Your task
Once the pictures have been excluded, set down each remaining entry word for word.

Data to use
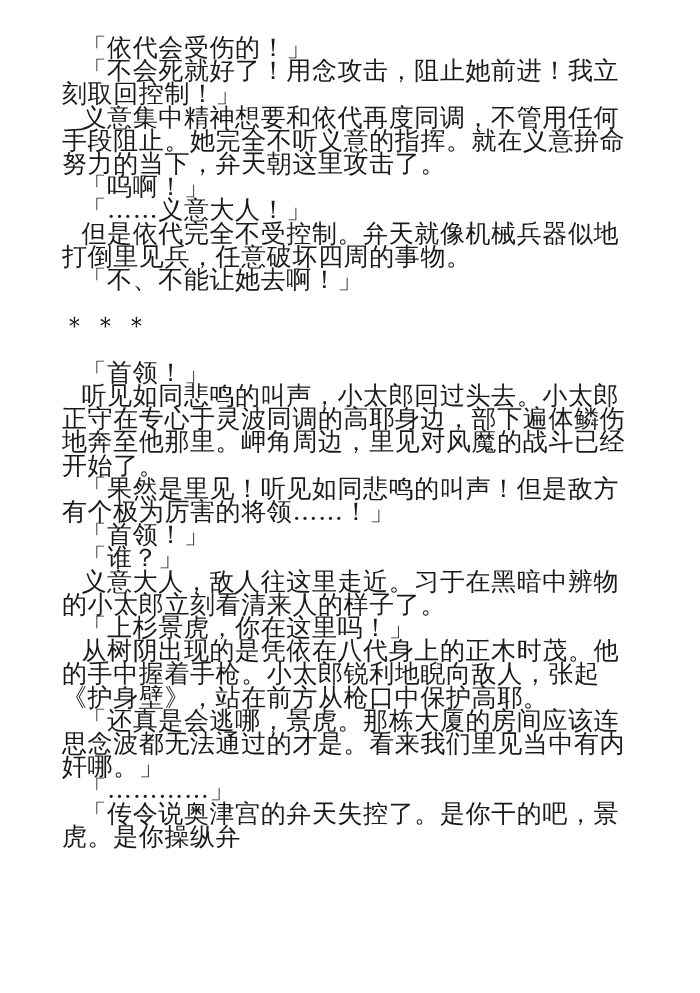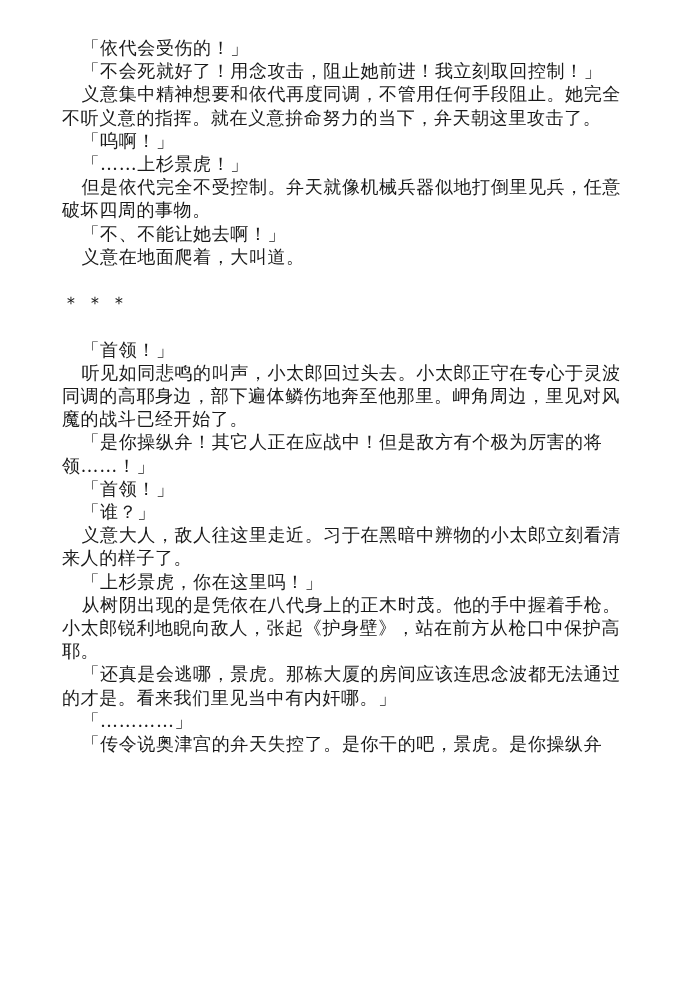"「依代会受伤的！」" .page { font-size: 18px -> 25px }
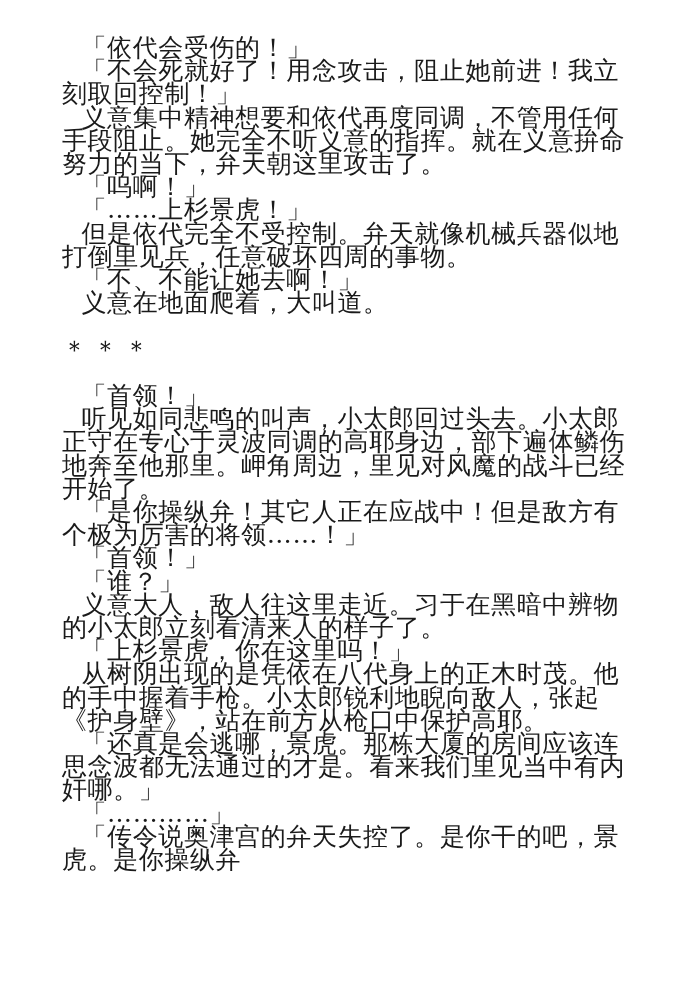"「……上杉景虎！」" p.para { text: 上杉景虎 -> 义意大人 }
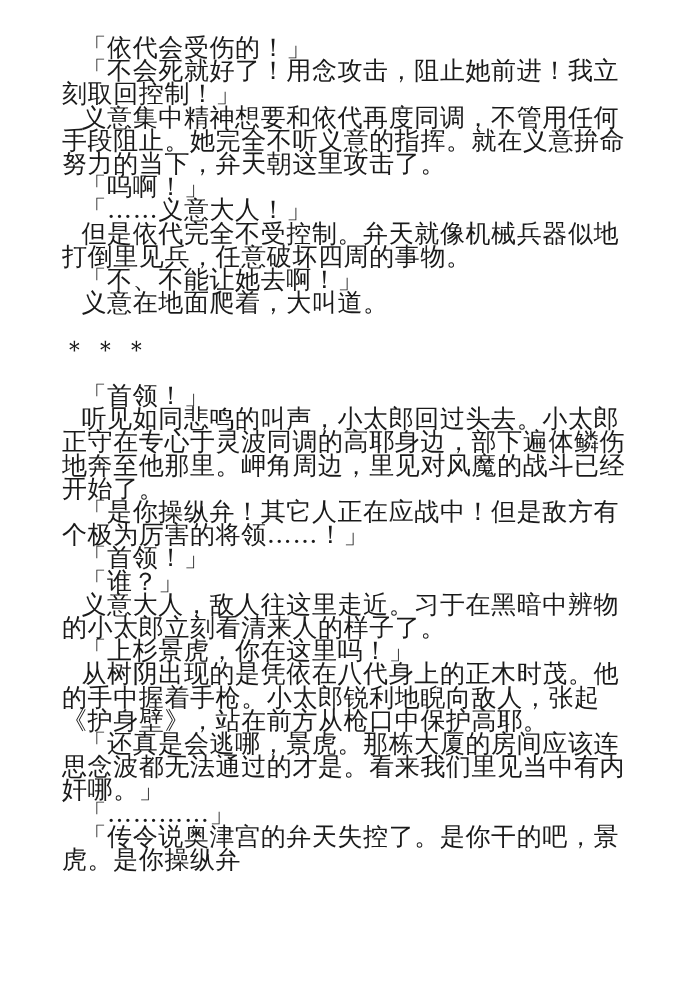"义意在地面爬着，大叫道。" p.para { html: <p>义意在地面爬着，大叫道。</p> -> none }
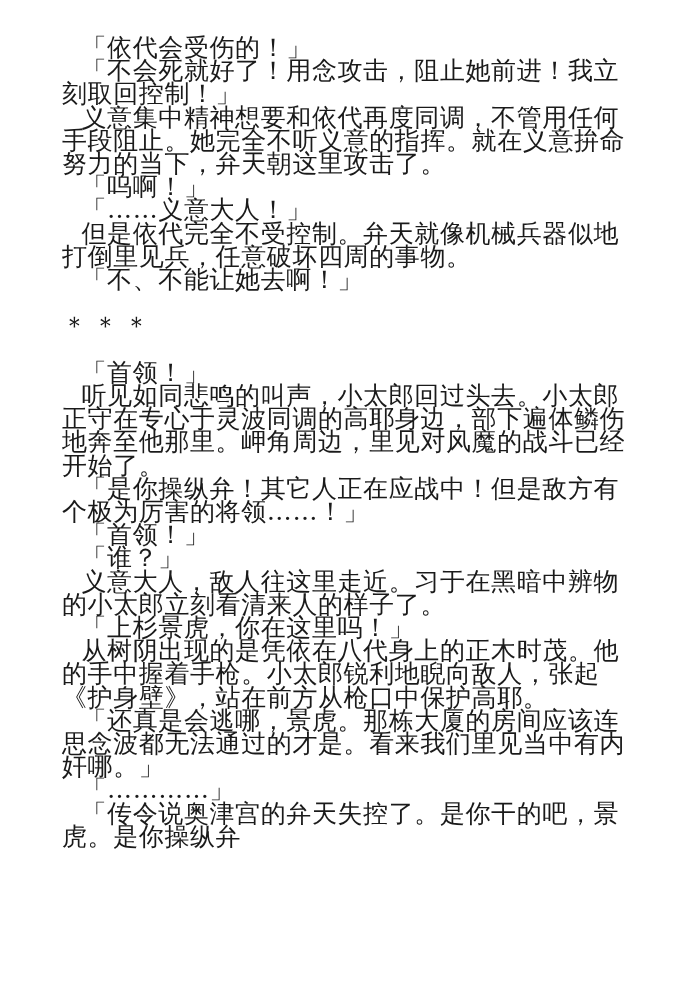"「是你操纵弁！其它人正在应战中！但是敌方有个极为厉害的将领……！」" p.para { text: 是你操纵弁！其它人正在应战中 -> 果然是里见！听见如同悲鸣的叫声 }
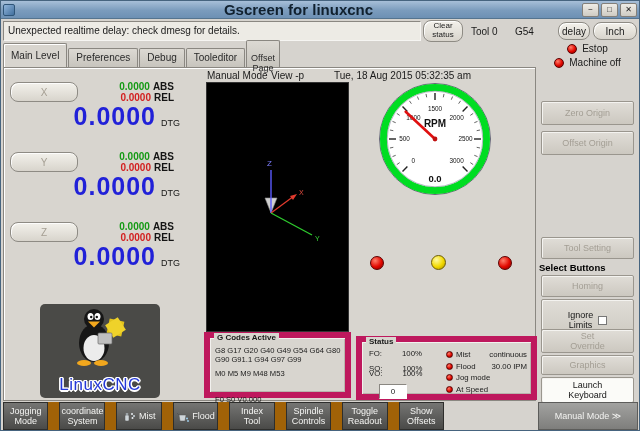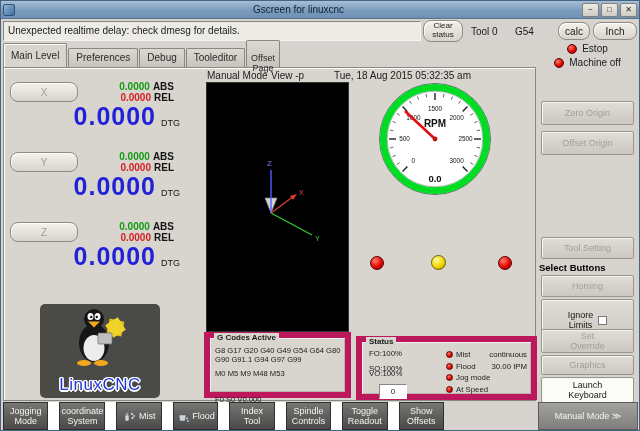"Gscreen for linuxcnc" .title-text { font-size: 10px -> 15px; font-weight: normal -> bold }
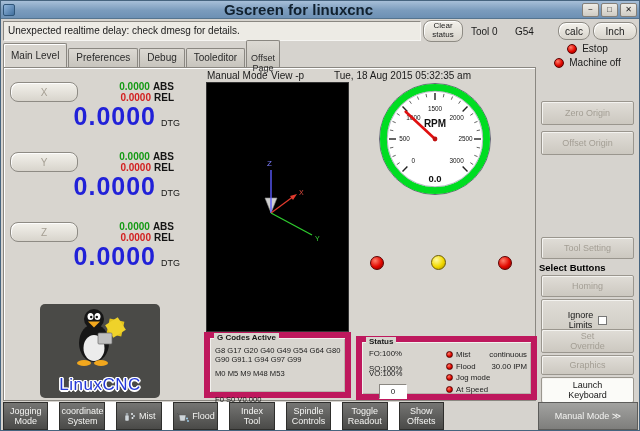"calc" button.gbtn { text: calc -> delay }
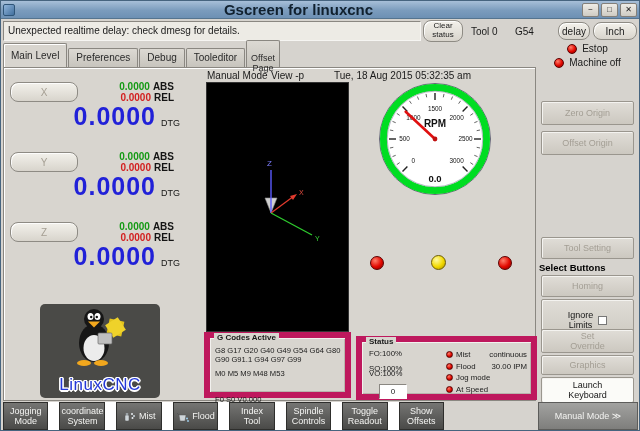"100%" .ov-val { margin-left: 0 -> 20px }
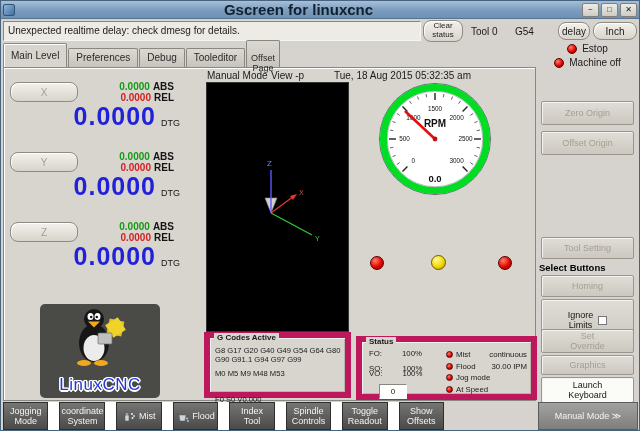"Jogging" .bottom-bar { background: #ffffff -> #a16207 }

Output of the task
"「依代会受伤的！」" .page { font-size: 18px -> 25px }
"「……上杉景虎！」" p.para { text: 上杉景虎 -> 义意大人 }
"义意在地面爬着，大叫道。" p.para { html: <p>义意在地面爬着，大叫道。</p> -> none }
"「是你操纵弁！其它人正在应战中！但是敌方有个极为厉害的将领……！」" p.para { text: 是你操纵弁！其它人正在应战中 -> 果然是里见！听见如同悲鸣的叫声 }
"Gscreen for linuxcnc" .title-text { font-size: 10px -> 15px; font-weight: normal -> bold }
"calc" button.gbtn { text: calc -> delay }
"100%" .ov-val { margin-left: 0 -> 20px }
"Jogging" .bottom-bar { background: #ffffff -> #a16207 }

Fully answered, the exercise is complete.